• [EXERCISE]
The lines needed are those below that contain the word "Этот"; copy each one.

• [RECORDS FOR THIS TASK]
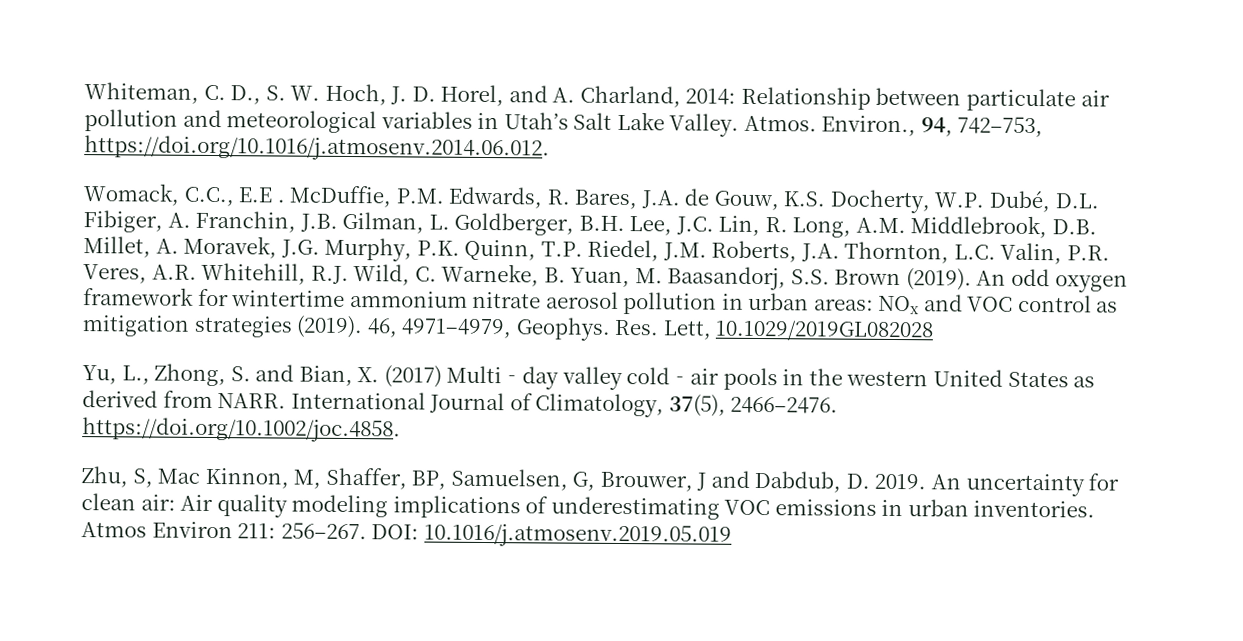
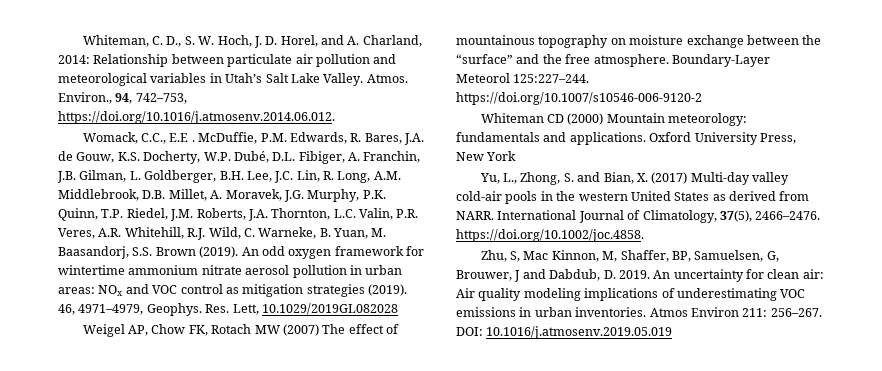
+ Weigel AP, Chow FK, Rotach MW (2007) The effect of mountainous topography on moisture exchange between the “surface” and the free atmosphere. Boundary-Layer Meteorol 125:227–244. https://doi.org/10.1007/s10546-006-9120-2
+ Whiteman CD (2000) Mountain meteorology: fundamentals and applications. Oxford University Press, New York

...

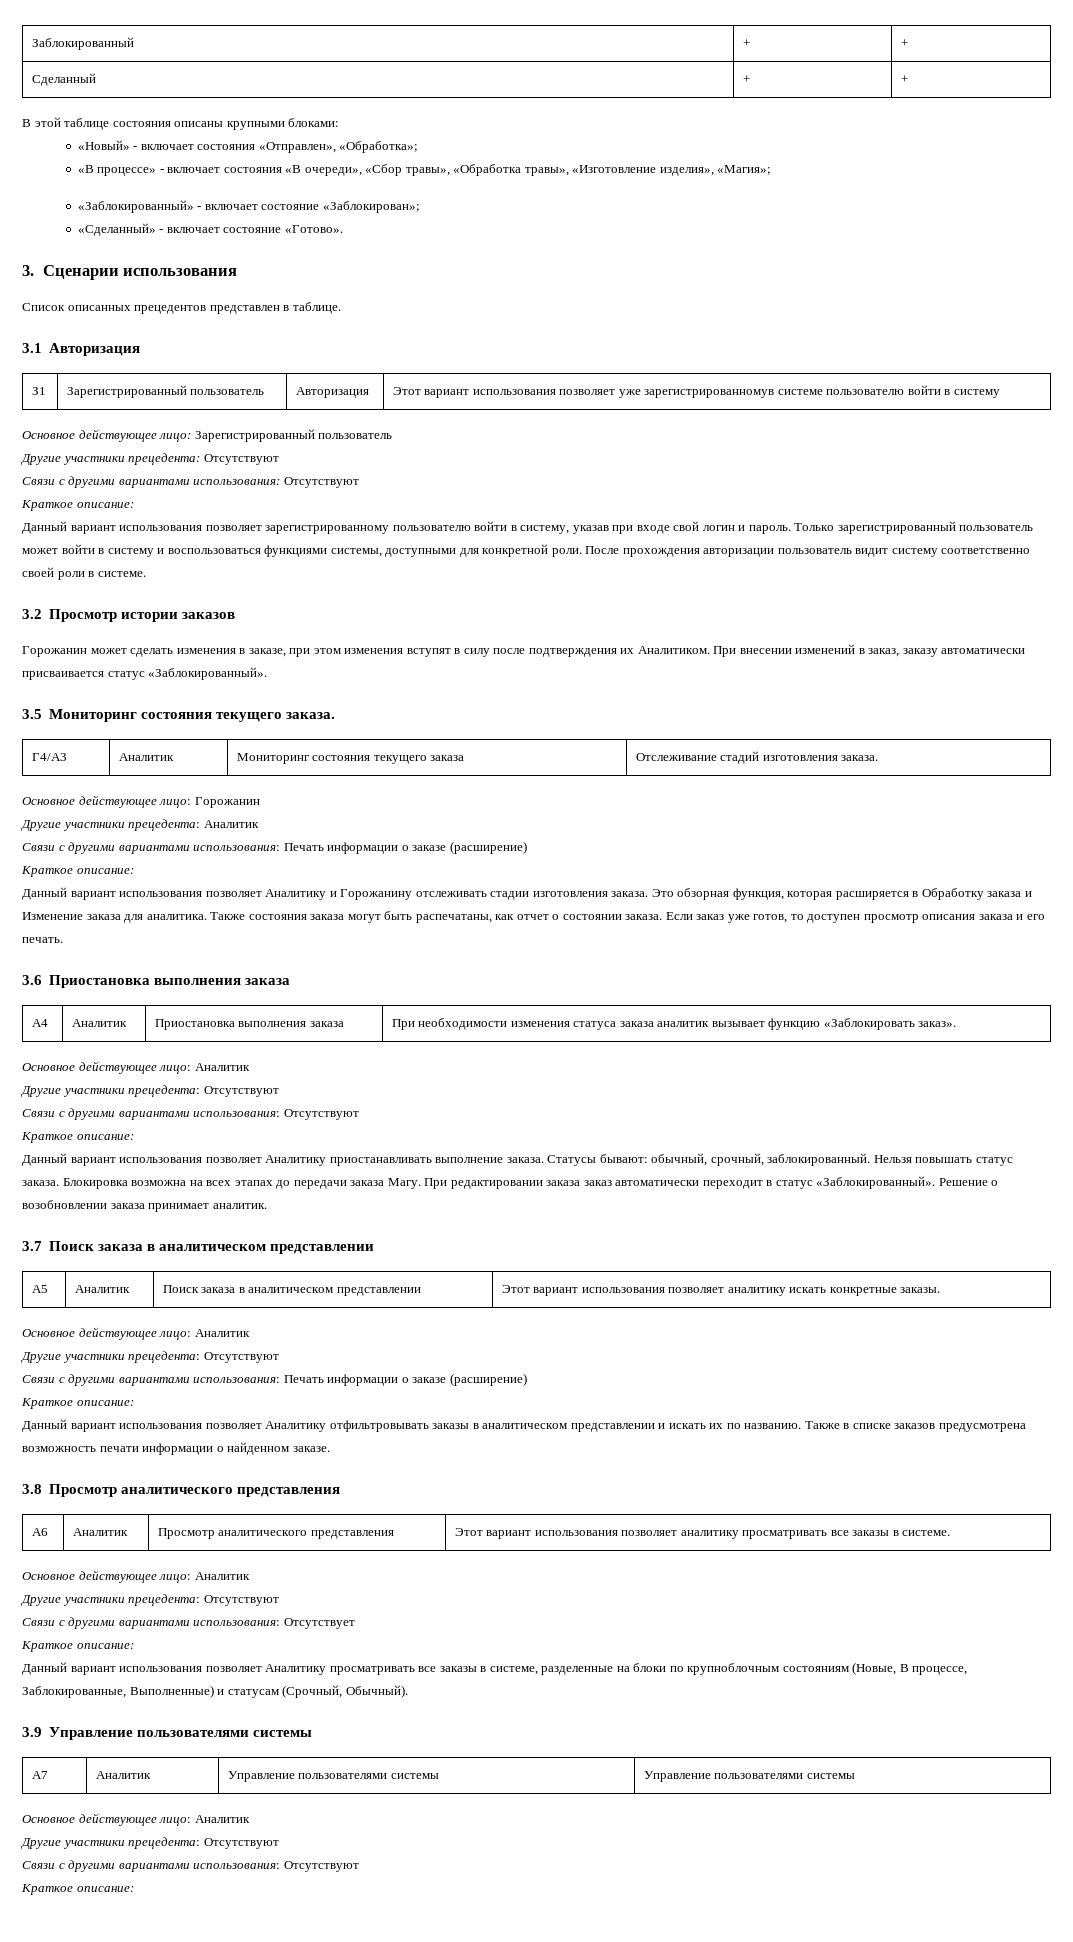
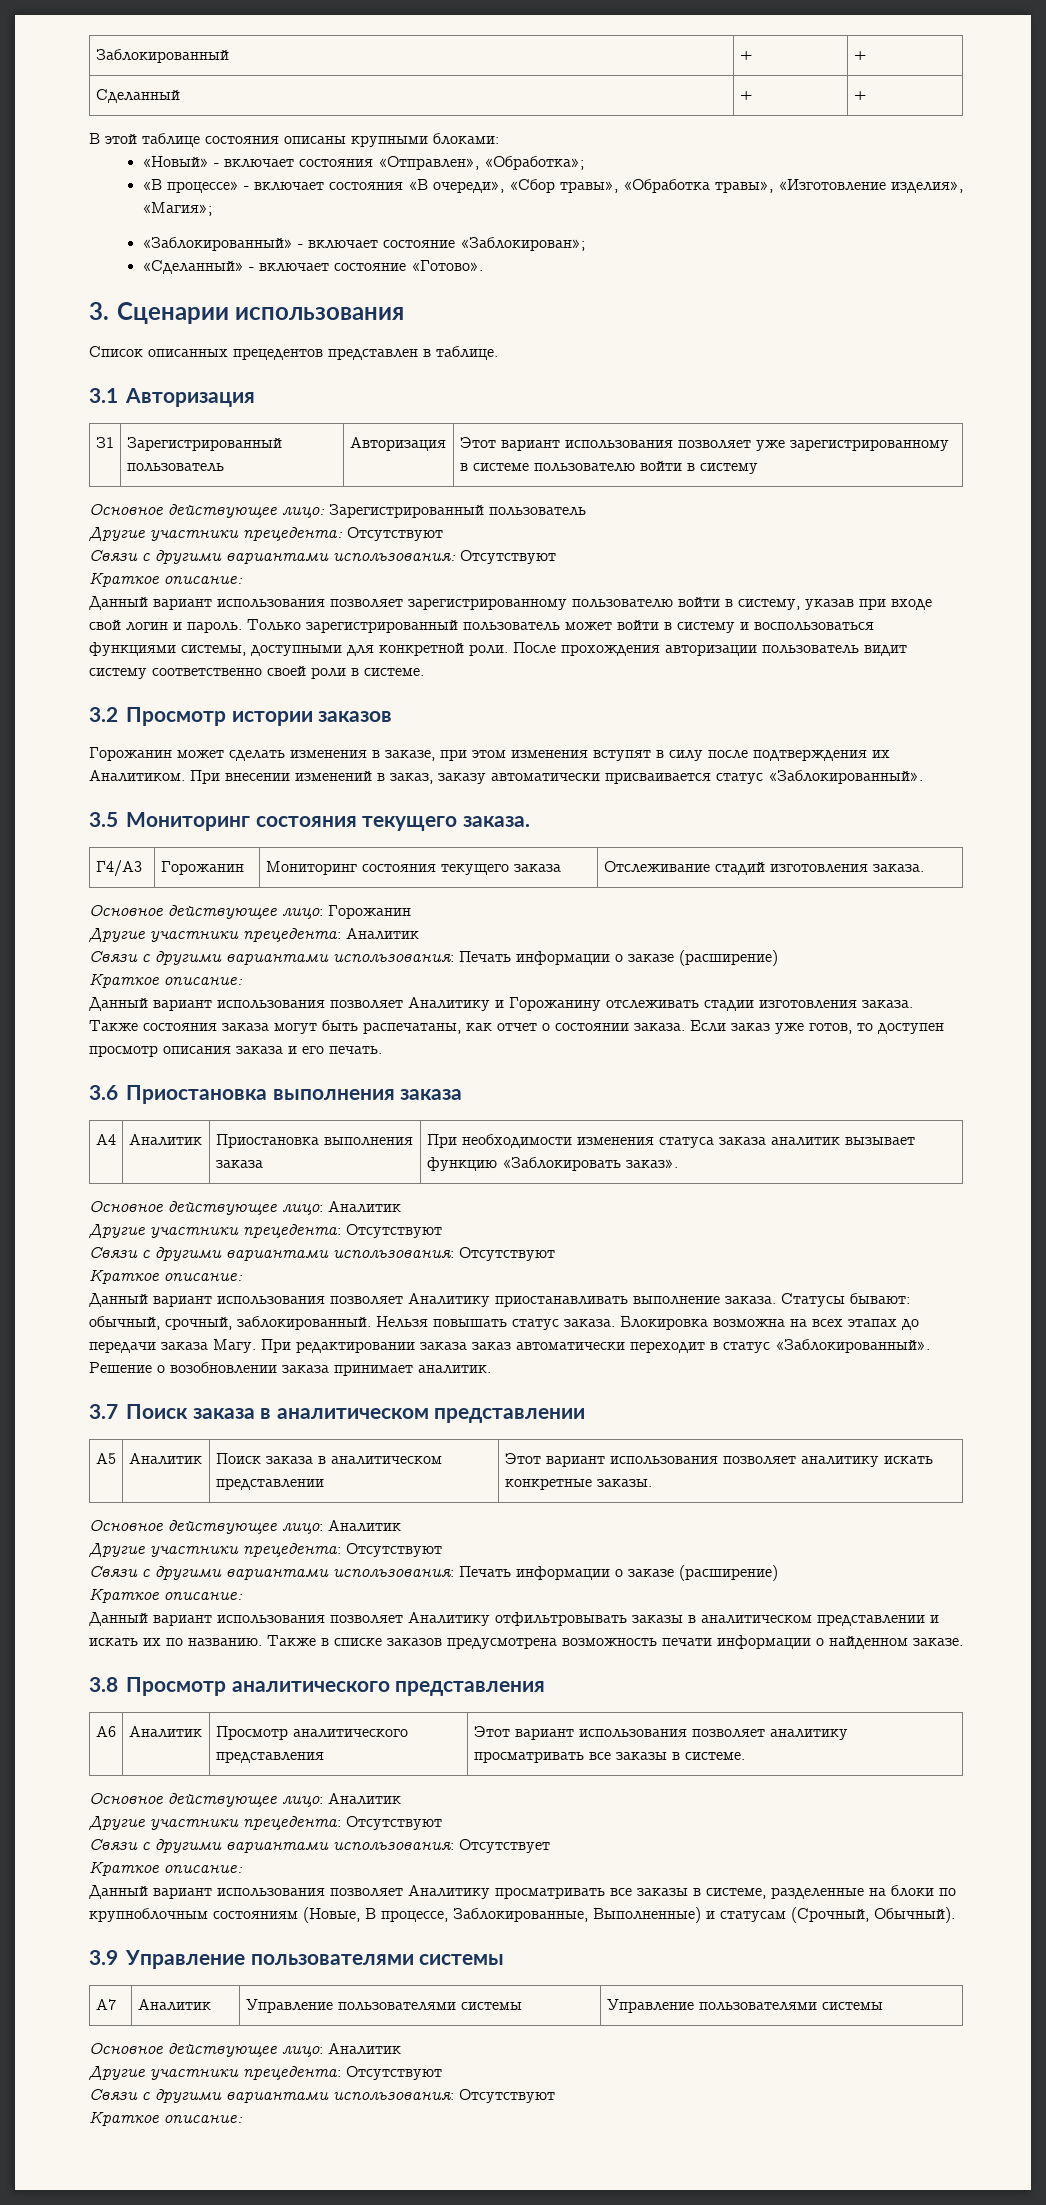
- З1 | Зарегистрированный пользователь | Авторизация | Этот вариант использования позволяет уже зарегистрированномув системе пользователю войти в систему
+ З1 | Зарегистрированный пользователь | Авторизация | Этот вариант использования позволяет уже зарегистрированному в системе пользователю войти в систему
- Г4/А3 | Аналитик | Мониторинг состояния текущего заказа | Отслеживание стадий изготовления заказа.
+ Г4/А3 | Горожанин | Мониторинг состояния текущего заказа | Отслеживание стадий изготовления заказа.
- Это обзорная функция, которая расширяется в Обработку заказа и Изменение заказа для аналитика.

• [TASK ANSWER]
- З1 | Зарегистрированный пользователь | Авторизация | Этот вариант использования позволяет уже зарегистрированномув системе пользователю войти в систему
+ З1 | Зарегистрированный пользователь | Авторизация | Этот вариант использования позволяет уже зарегистрированному в системе пользователю войти в систему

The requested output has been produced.